[Start of section]
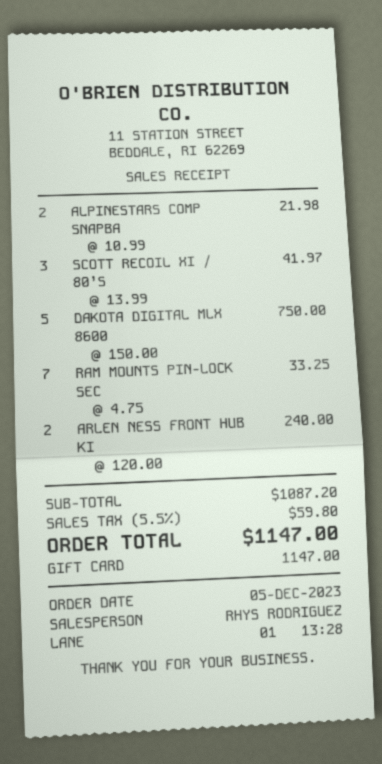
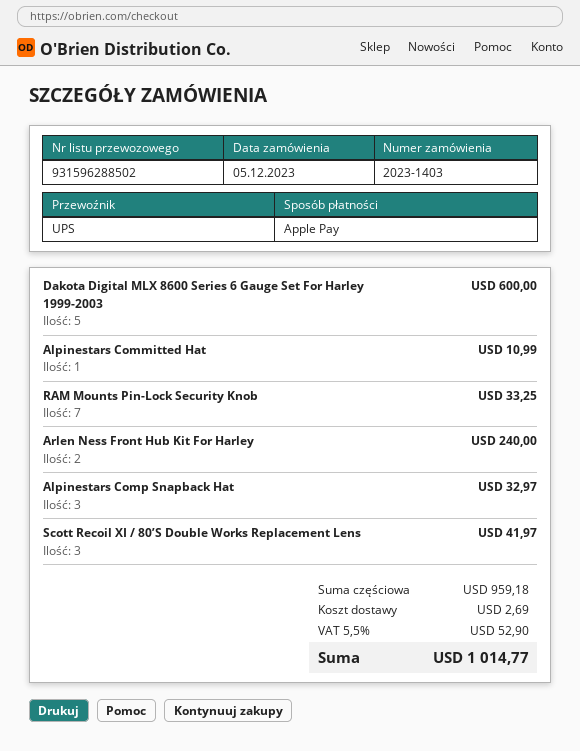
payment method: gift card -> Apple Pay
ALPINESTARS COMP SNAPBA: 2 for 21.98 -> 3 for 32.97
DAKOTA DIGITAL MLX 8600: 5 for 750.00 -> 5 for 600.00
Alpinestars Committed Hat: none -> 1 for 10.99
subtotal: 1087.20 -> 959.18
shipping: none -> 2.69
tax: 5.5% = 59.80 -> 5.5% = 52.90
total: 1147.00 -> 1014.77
[End of section]
Would you restate word for word every line from the one holding "Alpinestars Committed Hat: none" to the end of the entries, both ends included?

- TASK ANSWER -
Alpinestars Committed Hat: none -> 1 for 10.99
subtotal: 1087.20 -> 959.18
shipping: none -> 2.69
tax: 5.5% = 59.80 -> 5.5% = 52.90
total: 1147.00 -> 1014.77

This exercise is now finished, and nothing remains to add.